Case 1 is the normal situation. The physical address associated with the object ID is 
returned. Case 2 implies that the object is rumored to be on a foreign node. We then 
send a request to this node asking that the object be shipped here for processing, and we 
suspend our process onto a wait list. Case 3 occurs when a node has no idea where an 
object resides. In this case, we send a request to the birthnode asking for the object. If the 
birthnode doesn’t know where an object is, it loops, mailing messages to itself, assuming 
the object is in a state of transition somewhere. 


4.5 Bouncing Objects 

Note that this method of finding data objects may cause them to bounce around from node 
to node, as different processors wish to compute on them. This is the direct result of several 
design decisions: (1) each processor executes only one task at a time, (2) memory is not 
shared among processors, (3) mutable data objects are not cached, and (4) an object’s data 
lies entirely on one node.
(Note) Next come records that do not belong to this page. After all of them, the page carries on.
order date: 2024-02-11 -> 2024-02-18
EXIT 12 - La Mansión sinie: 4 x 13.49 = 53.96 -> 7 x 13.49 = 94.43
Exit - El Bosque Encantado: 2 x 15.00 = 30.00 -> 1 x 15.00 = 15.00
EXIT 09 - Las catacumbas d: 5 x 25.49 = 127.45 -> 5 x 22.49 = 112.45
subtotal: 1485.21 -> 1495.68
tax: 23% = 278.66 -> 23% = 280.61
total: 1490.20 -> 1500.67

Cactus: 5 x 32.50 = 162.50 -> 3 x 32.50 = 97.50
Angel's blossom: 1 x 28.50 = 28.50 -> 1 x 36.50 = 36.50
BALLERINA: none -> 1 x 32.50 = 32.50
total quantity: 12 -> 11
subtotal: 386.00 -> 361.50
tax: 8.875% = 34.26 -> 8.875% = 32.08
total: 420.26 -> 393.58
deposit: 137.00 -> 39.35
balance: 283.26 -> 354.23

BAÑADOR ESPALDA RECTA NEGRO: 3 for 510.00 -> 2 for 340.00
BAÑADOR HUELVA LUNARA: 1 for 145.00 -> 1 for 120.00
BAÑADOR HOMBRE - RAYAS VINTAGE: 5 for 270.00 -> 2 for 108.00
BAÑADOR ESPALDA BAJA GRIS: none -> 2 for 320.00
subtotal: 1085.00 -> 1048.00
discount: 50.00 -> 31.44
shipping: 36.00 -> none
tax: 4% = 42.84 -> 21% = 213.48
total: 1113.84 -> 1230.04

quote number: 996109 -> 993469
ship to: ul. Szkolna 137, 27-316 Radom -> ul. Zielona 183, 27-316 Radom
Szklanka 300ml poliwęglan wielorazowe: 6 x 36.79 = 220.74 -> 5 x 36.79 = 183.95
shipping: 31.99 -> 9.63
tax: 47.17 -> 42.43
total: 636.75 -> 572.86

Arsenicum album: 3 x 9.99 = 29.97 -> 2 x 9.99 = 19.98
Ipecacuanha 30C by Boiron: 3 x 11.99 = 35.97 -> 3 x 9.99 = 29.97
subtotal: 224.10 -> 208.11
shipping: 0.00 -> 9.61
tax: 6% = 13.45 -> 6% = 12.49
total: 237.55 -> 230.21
The first and second decisions are fundamental to the design of 
our machine. We chose the grain size and memory model to provided a moderately fine 
grain, highly scalable processor. We chose not to do object caching because it is expensive 
to do in software, and is difficult on a network based memory model. It may be possible to 
provide coherent caching in the future however. The final restriction, that an object’s state 
is contained on one node only is for simplicity’s sake, and can be at least partially lifted by 
the introduction of “distributed objects” described in a later section. 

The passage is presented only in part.